** The problem **
Read the records that follow and state how many lines hold "prévenir", adding nothing else.

Segment Start: Dataset

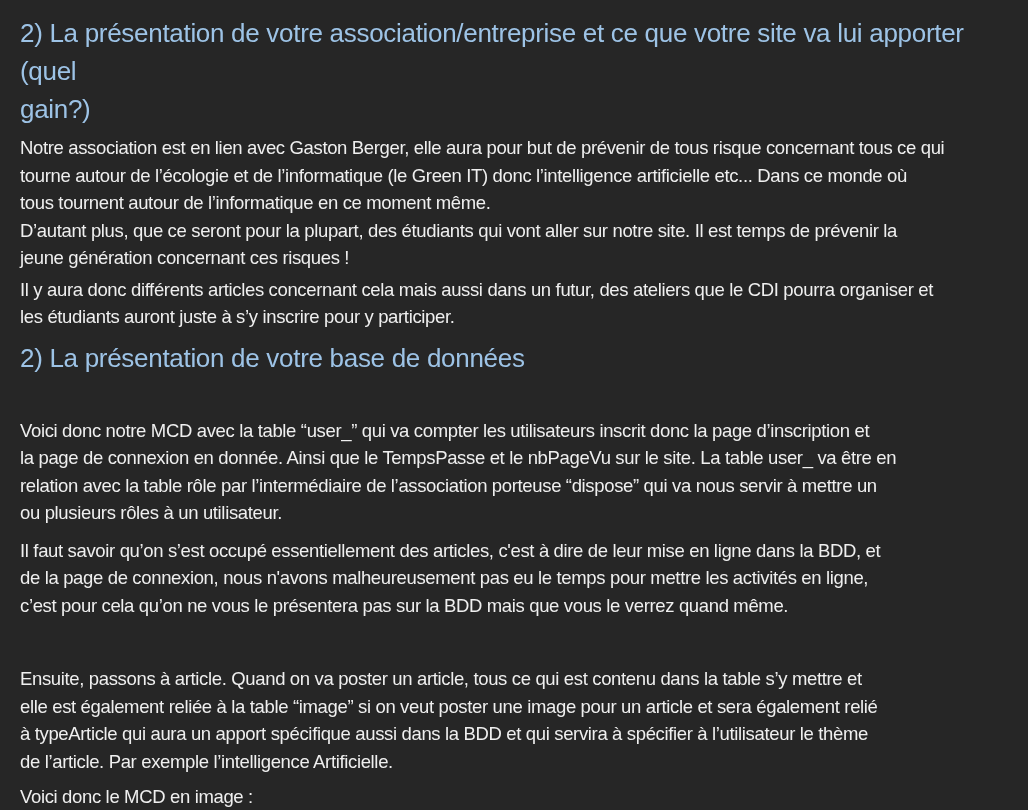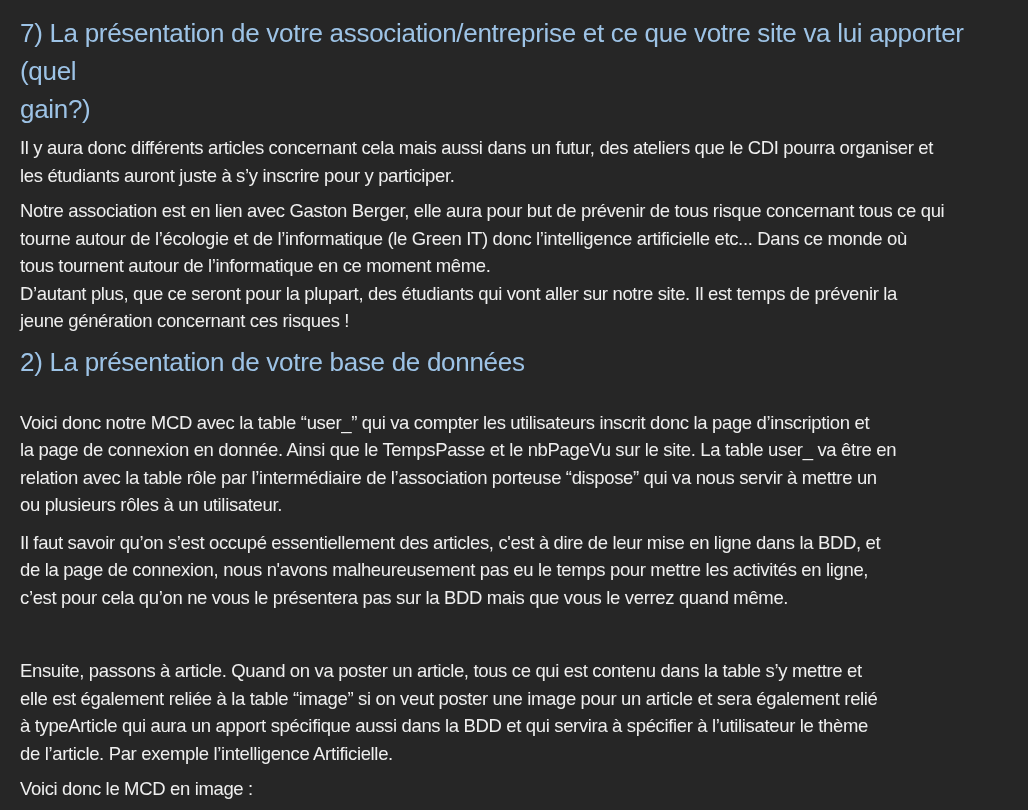--- a/index.html
+++ b/index.html
@@ -52,7 +52,7 @@
 <body>
 
 <div class="page">
-  <div class="doc-heading h1">7) La présentation de votre association/entreprise et ce que votre site va lui apporter (quel
+  <div class="doc-heading h1">2) La présentation de votre association/entreprise et ce que votre site va lui apporter (quel
 gain?)</div>
 
   <div class="doc-para p2">Il y aura donc différents articles concernant cela mais aussi dans un futur, des ateliers que le CDI pourra organiser et

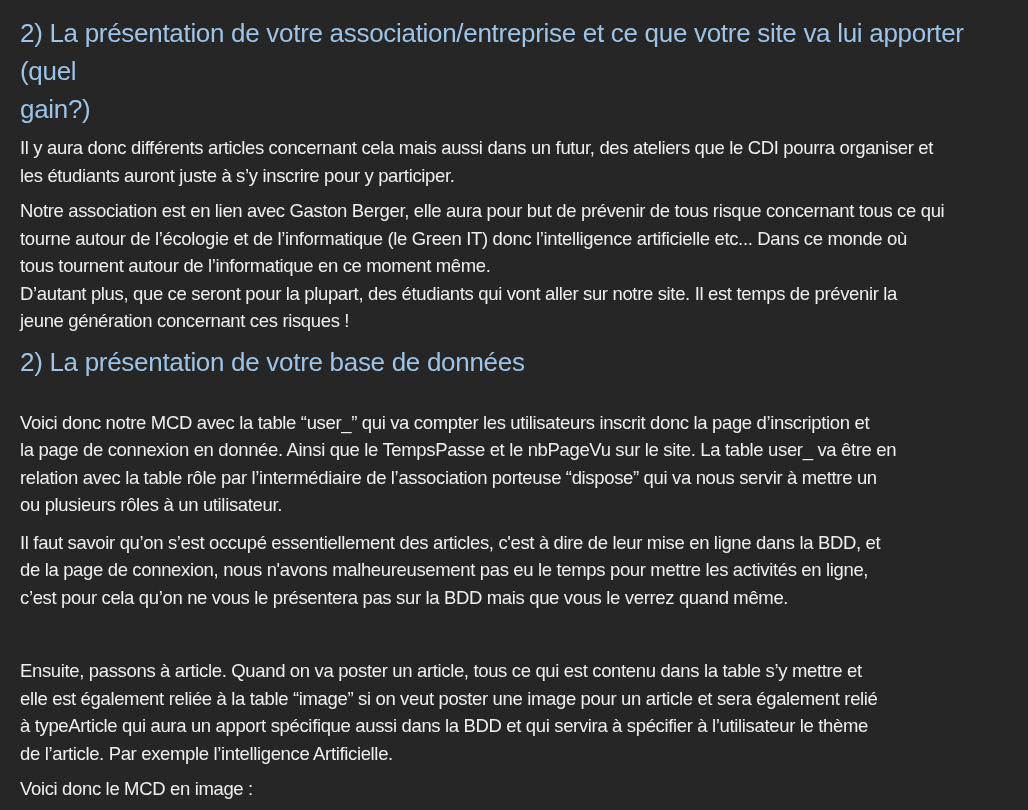--- a/index.html
+++ b/index.html
@@ -55,14 +55,14 @@
   <div class="doc-heading h1">2) La présentation de votre association/entreprise et ce que votre site va lui apporter (quel
 gain?)</div>
 
-  <div class="doc-para p2">Il y aura donc différents articles concernant cela mais aussi dans un futur, des ateliers que le CDI pourra organiser et
-les étudiants auront juste à s’y inscrire pour y participer.</div>
-
   <div class="doc-para p1">Notre association est en lien avec Gaston Berger, elle aura pour but de prévenir de tous risque concernant tous ce qui
 tourne autour de l’écologie et de l’informatique (le Green IT) donc l’intelligence artificielle etc... Dans ce monde où
 tous tournent autour de l’informatique en ce moment même.
 D’autant plus, que ce seront pour la plupart, des étudiants qui vont aller sur notre site. Il est temps de prévenir la
 jeune génération concernant ces risques !</div>
+
+  <div class="doc-para p2">Il y aura donc différents articles concernant cela mais aussi dans un futur, des ateliers que le CDI pourra organiser et
+les étudiants auront juste à s’y inscrire pour y participer.</div>
 
   <div class="doc-heading h2">2) La présentation de votre base de données</div>
 

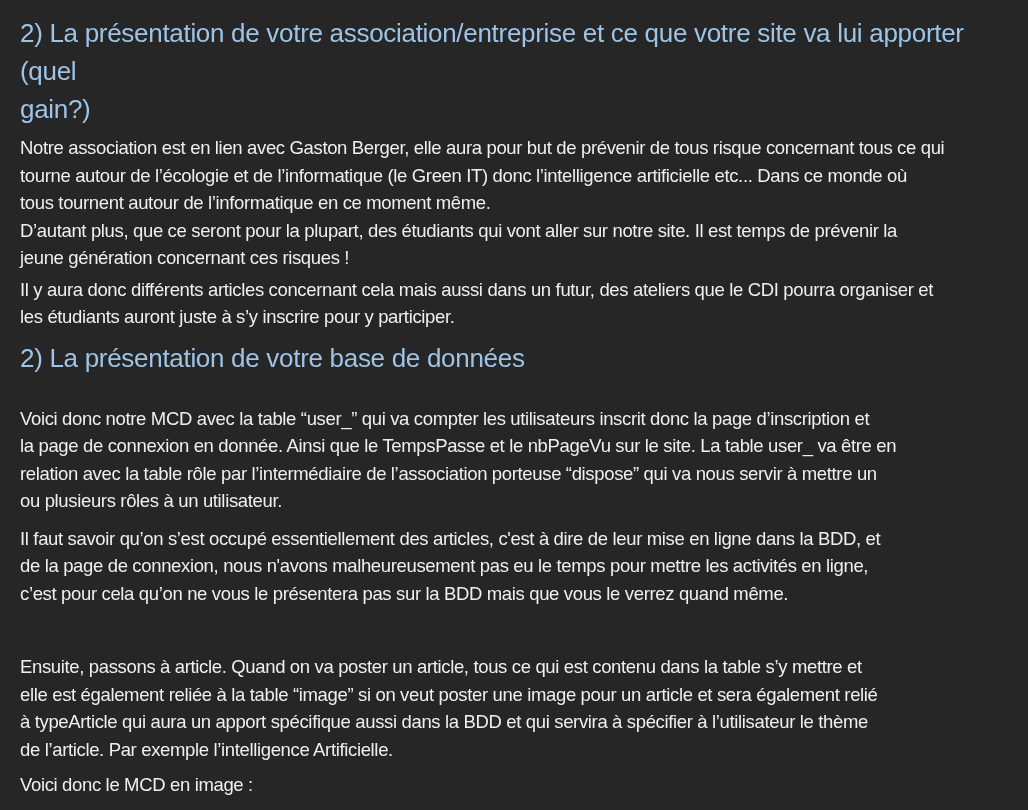--- a/index.html
+++ b/index.html
@@ -32,7 +32,7 @@
   }
   .doc-heading.h2 {
     margin-top: 8px;
-    margin-bottom: 28px;
+    margin-bottom: 40px;
   }
   .doc-para {
     font-size: 18.5px;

Segment End: Dataset

** Response to the exercise **
2